## Supplied information
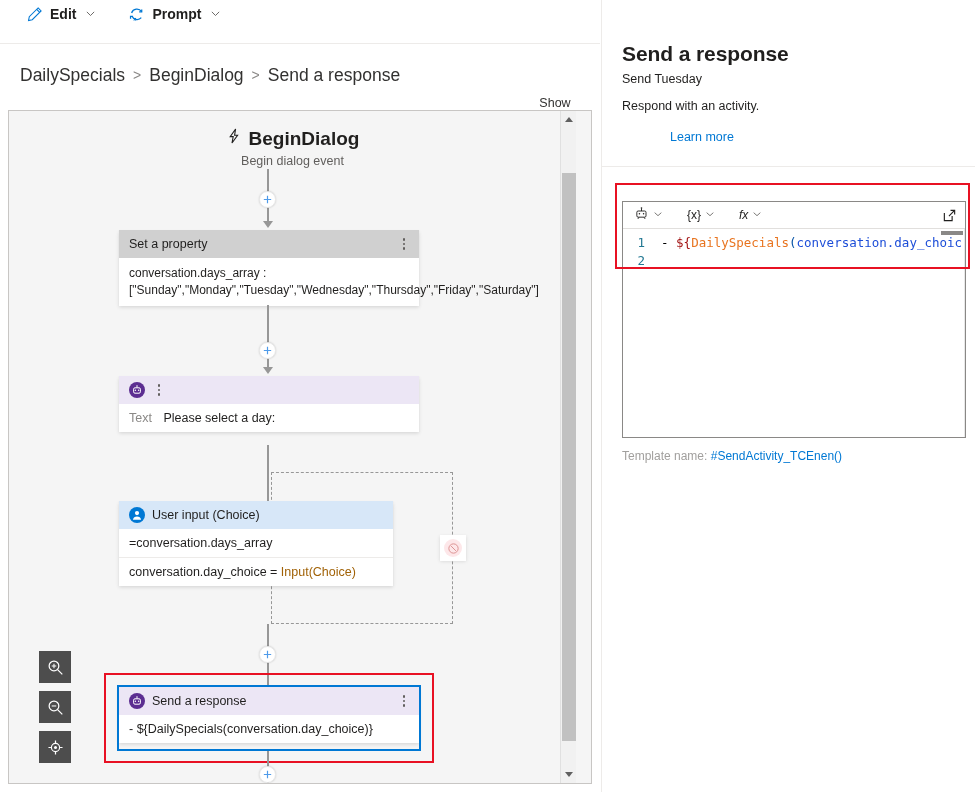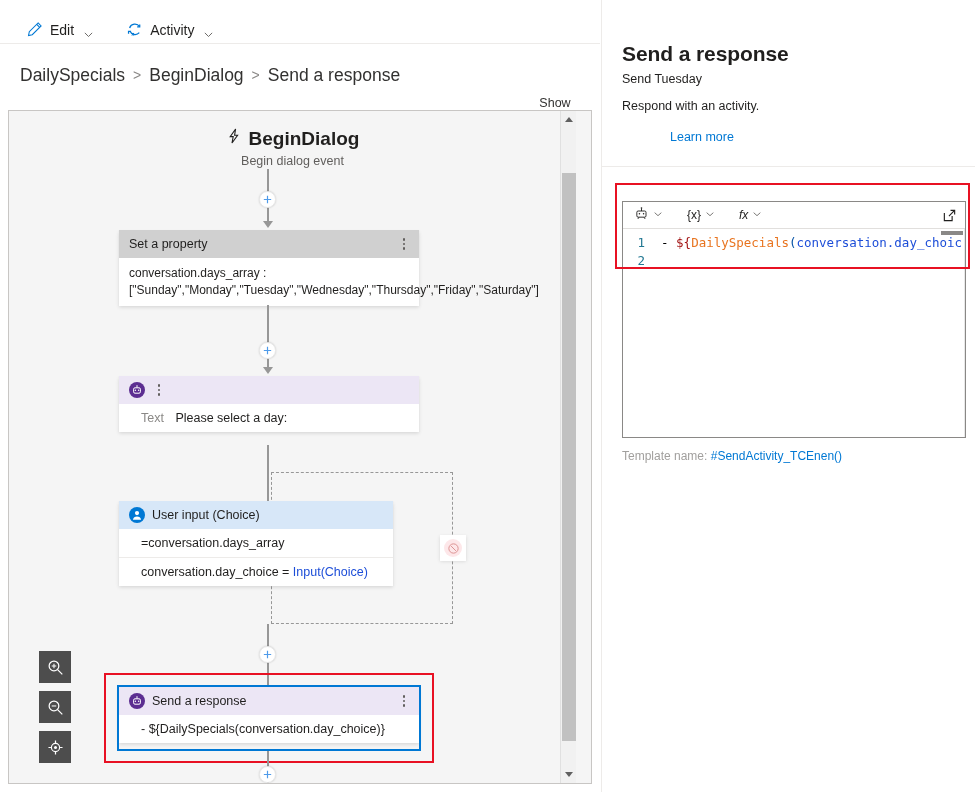"Edit" .cmd-btn { align-items: flex-end -> flex-start; font-weight: none -> bold }
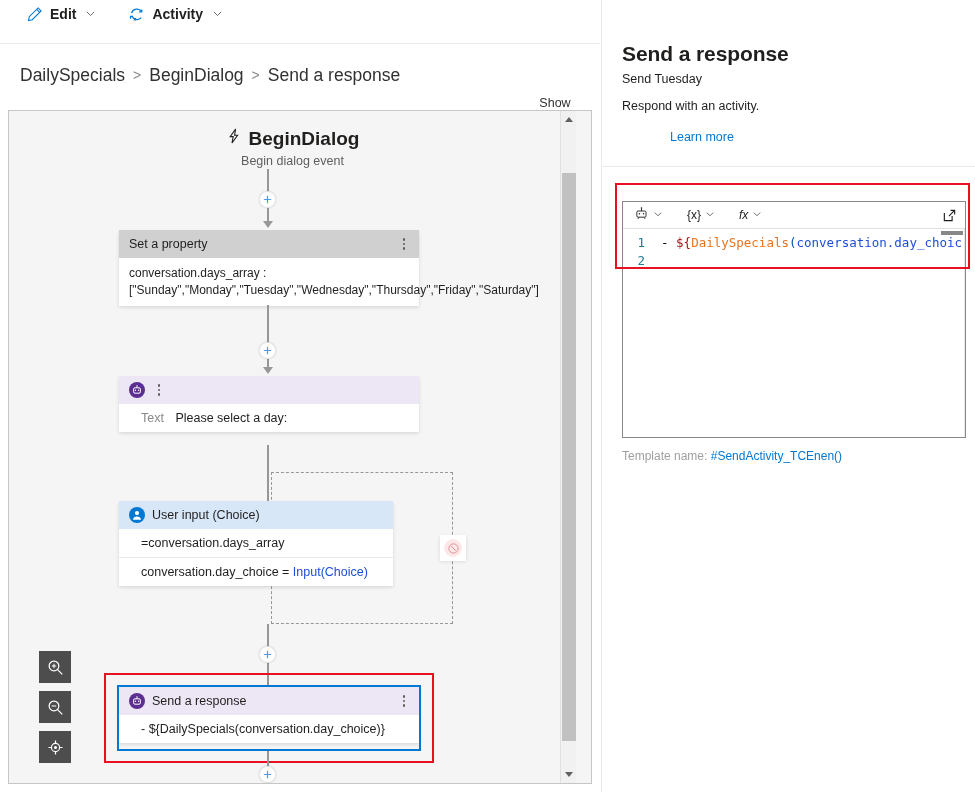"Activity" span { text: Activity -> Prompt }
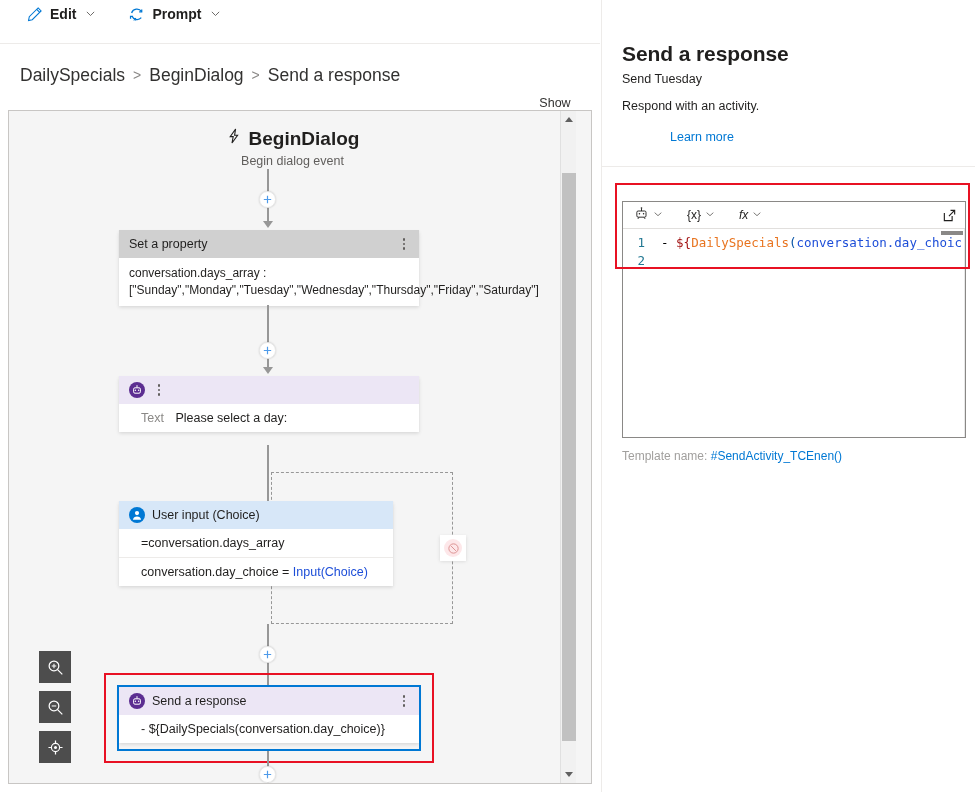"Text Please select a day:" .card-row { padding: 7px 22px -> 7px 10px }
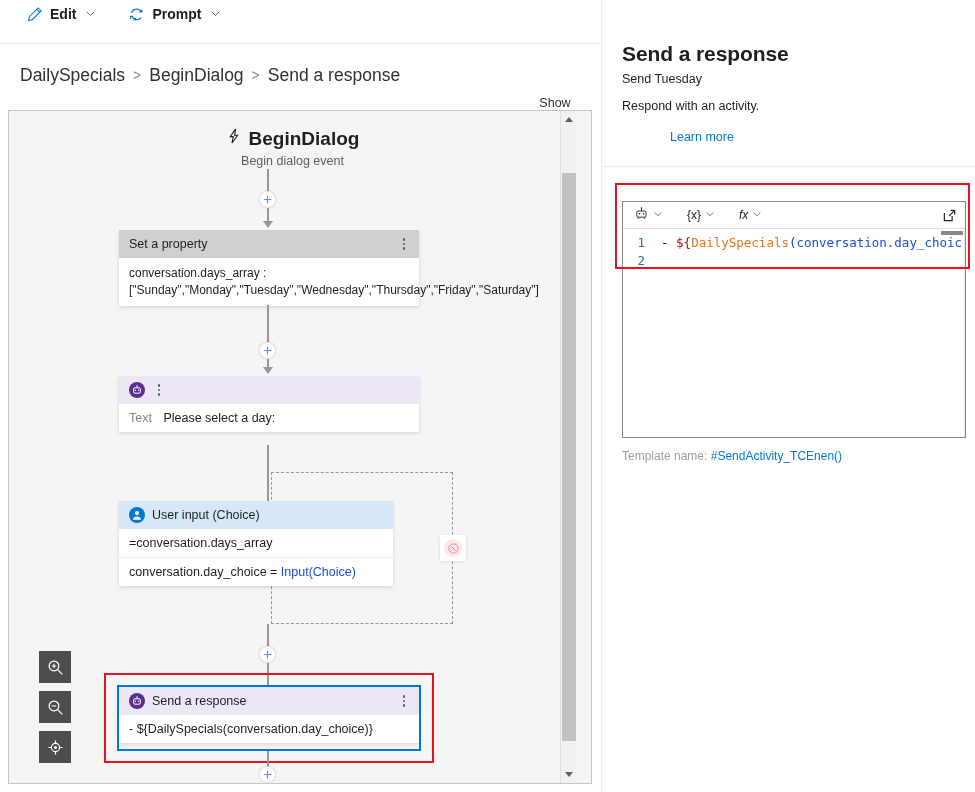"Input(Choice)" .muted { color: #1d4ed8 -> #a16207 }
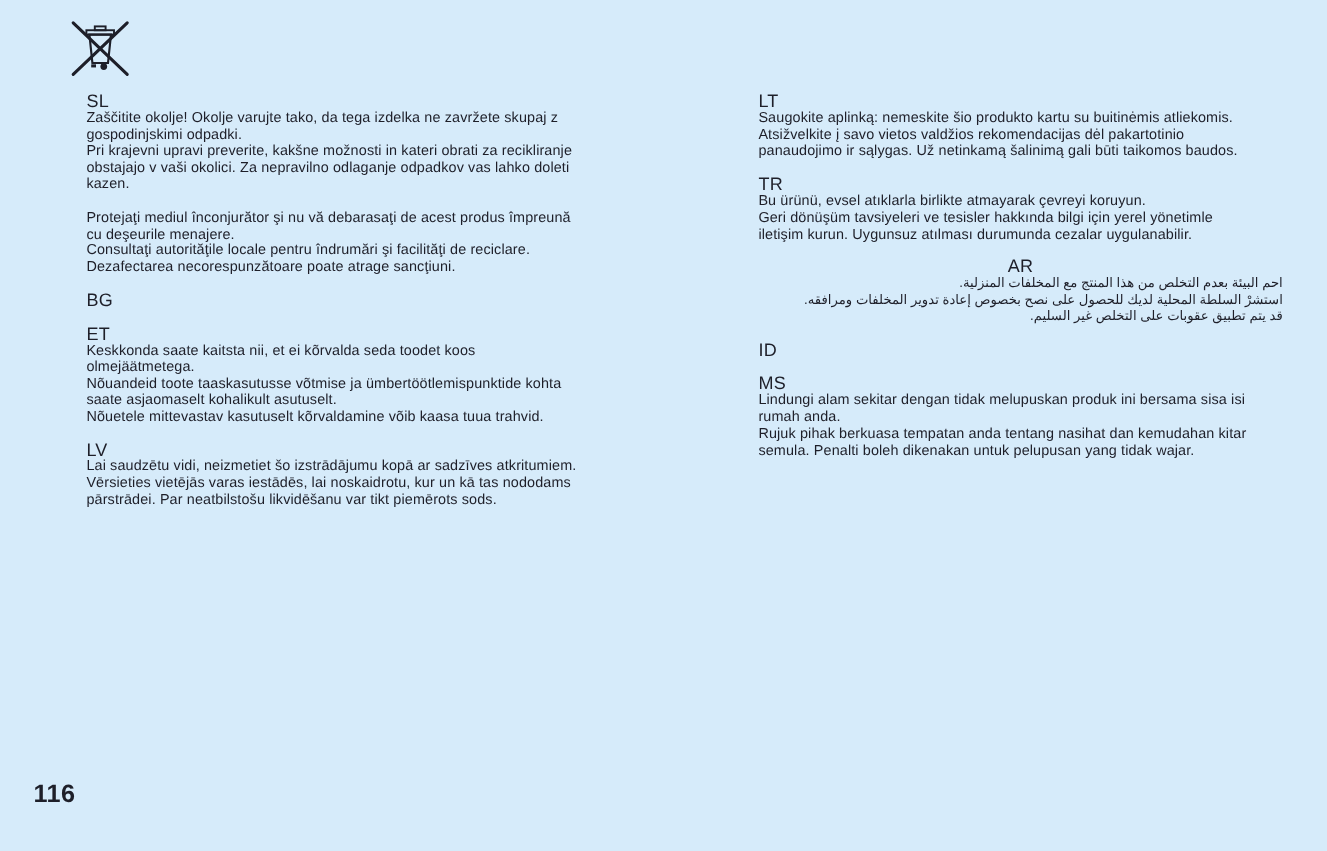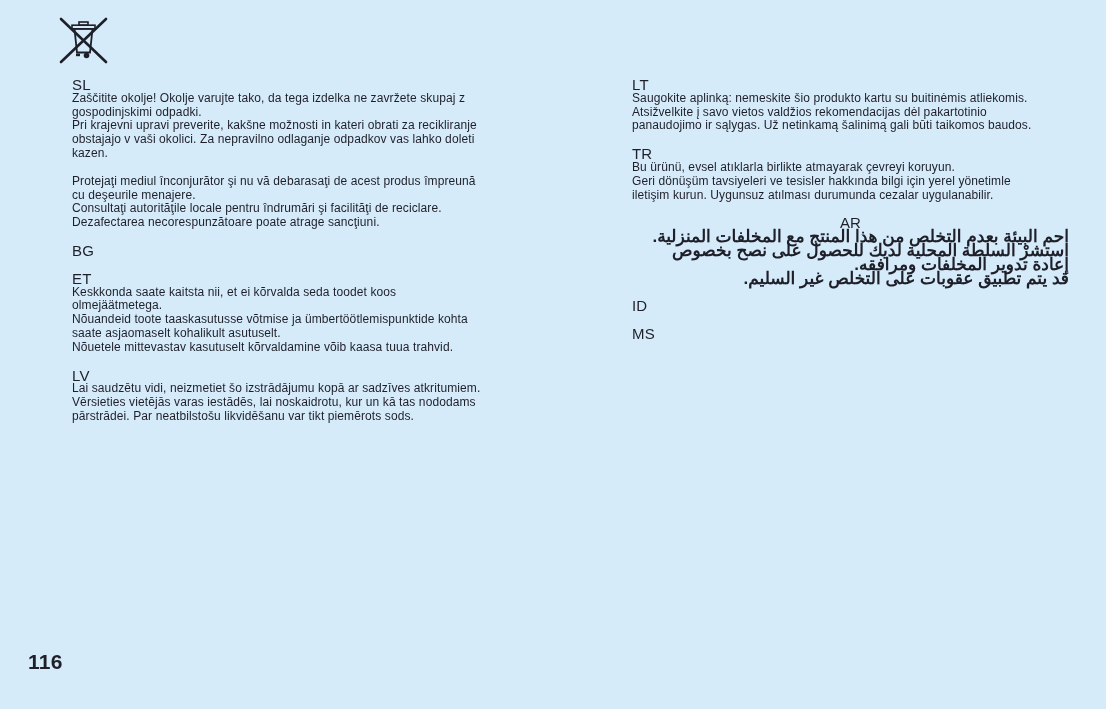"احم البيئة بعدم التخلص من" .lang-section.rtl .lang-body { font-size: 17px -> 11px; font-weight: bold -> none }
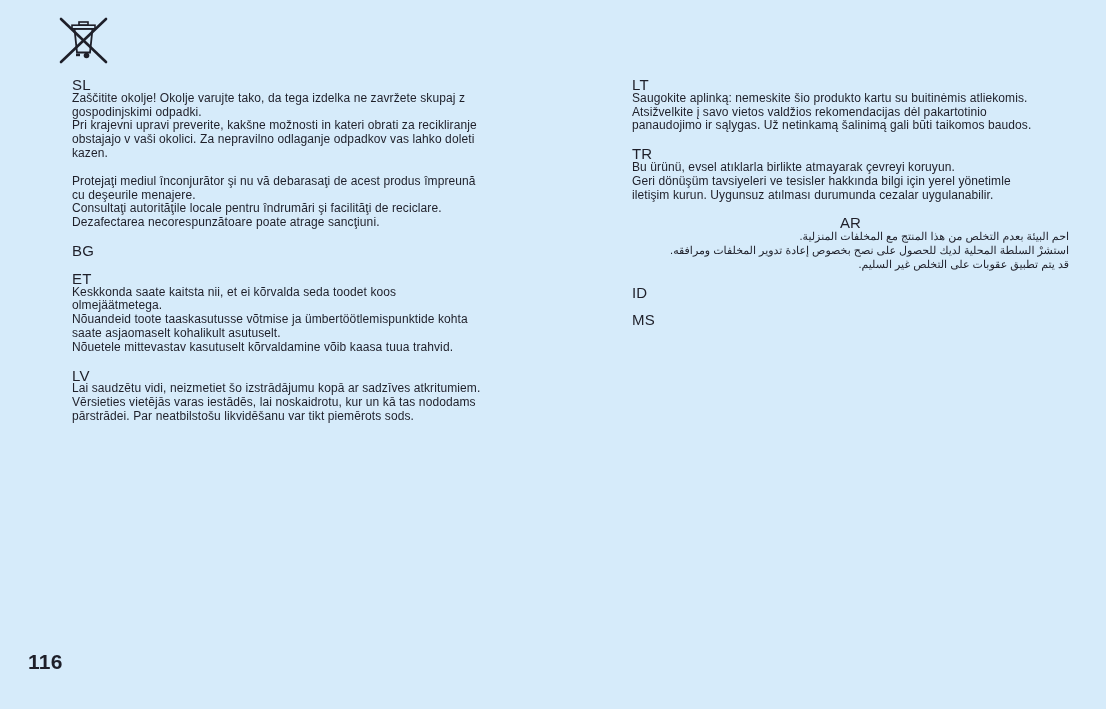"Lindungi alam sekitar dengan tidak" div.lang-body { html: none -> <div>Lindungi alam sekitar dengan tidak melupuskan produk ini bersama sisa isi rumah anda. Rujuk pihak berkuasa tempatan anda tentang nasihat dan kemudahan kitar semula. Penalti boleh dikenakan untuk pelupusan yang tidak wajar.</div> }
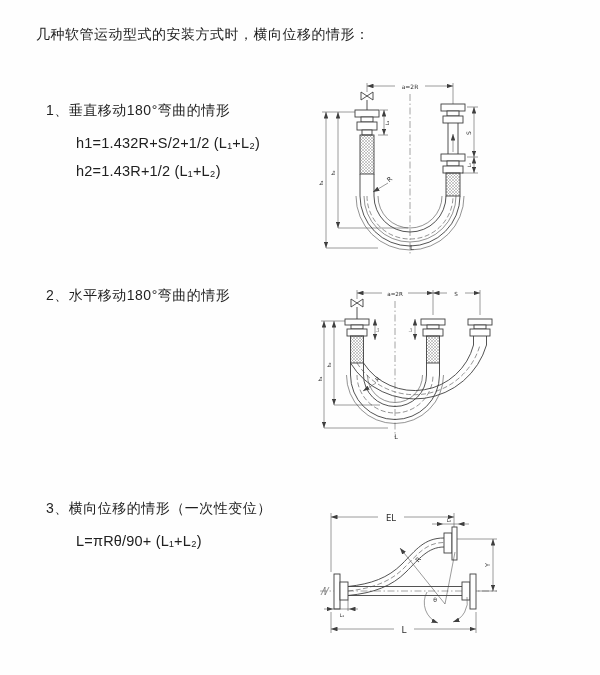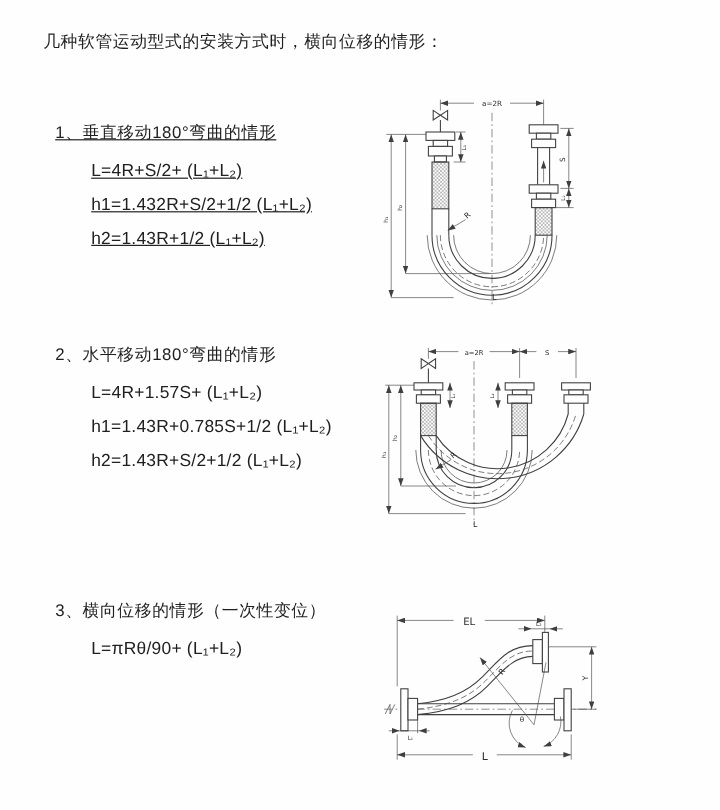"1、垂直移动180°弯曲的情形" .sec1 { text-decoration: underline -> none }
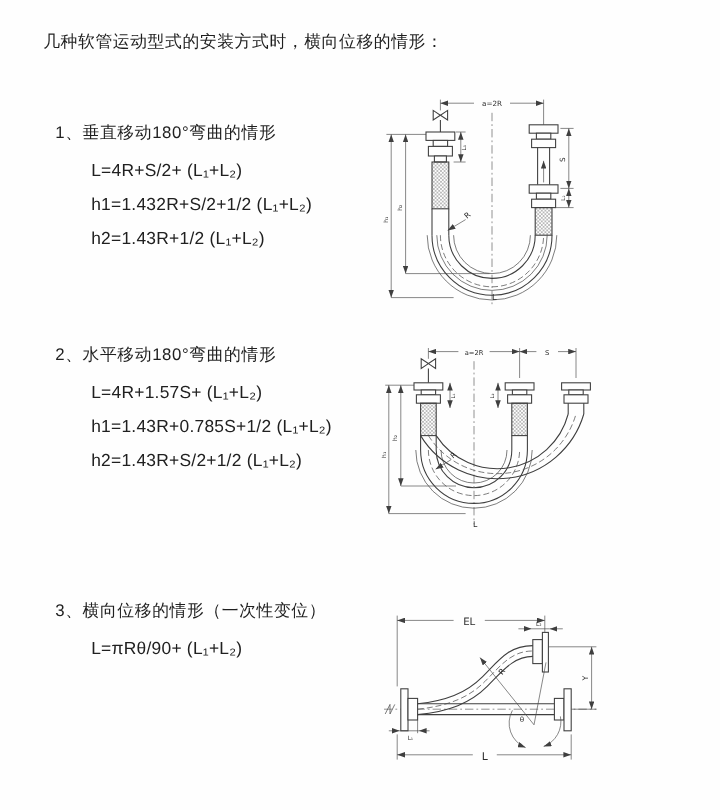"L=4R+S/2+ (L₁+L₂)" div.formula { html: <div>L=4R+S/2+ (L₁+L₂)</div> -> none }
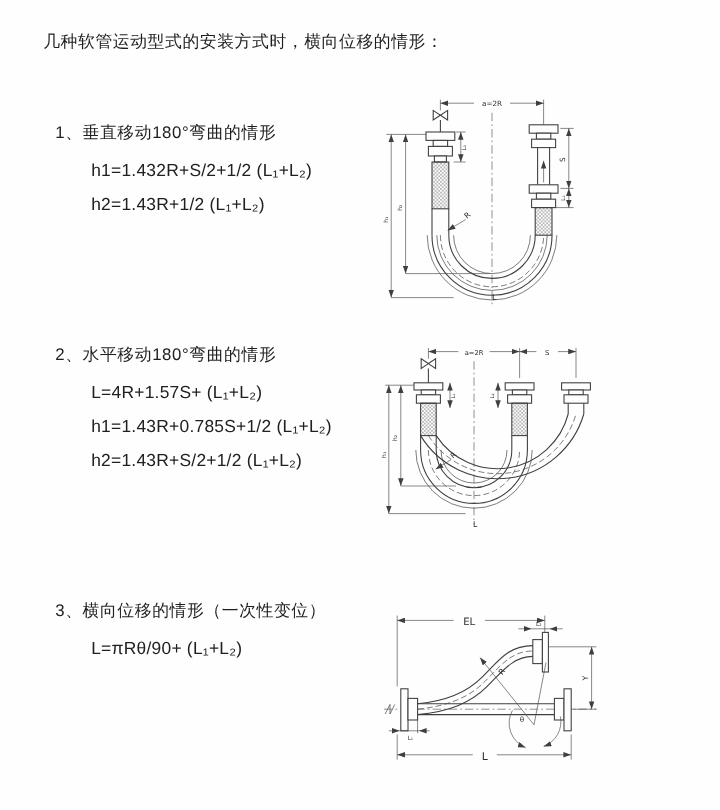"L=4R+1.57S+ (L₁+L₂)" div.formulas { html: <div> <div>L=4R+1.57S+ (L₁+L₂)</div> <div>h1=1.43R+0.785S+1/2 (L₁+L₂)</div> <div>h2=1.43R+S/2+1/2 (L₁+L₂)</div> </div> -> none }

## Task to complete
Would you restate, word for word, the lines from the one holding "html: <div>L=4R+S/2+ (L₁+L₂)</div>" through the end of the material above? Omit the pictures.

## Completed exercise
"L=4R+S/2+ (L₁+L₂)" div.formula { html: <div>L=4R+S/2+ (L₁+L₂)</div> -> none }
"L=4R+1.57S+ (L₁+L₂)" div.formulas { html: <div> <div>L=4R+1.57S+ (L₁+L₂)</div> <div>h1=1.43R+0.785S+1/2 (L₁+L₂)</div> <div>h2=1.43R+S/2+1/2 (L₁+L₂)</div> </div> -> none }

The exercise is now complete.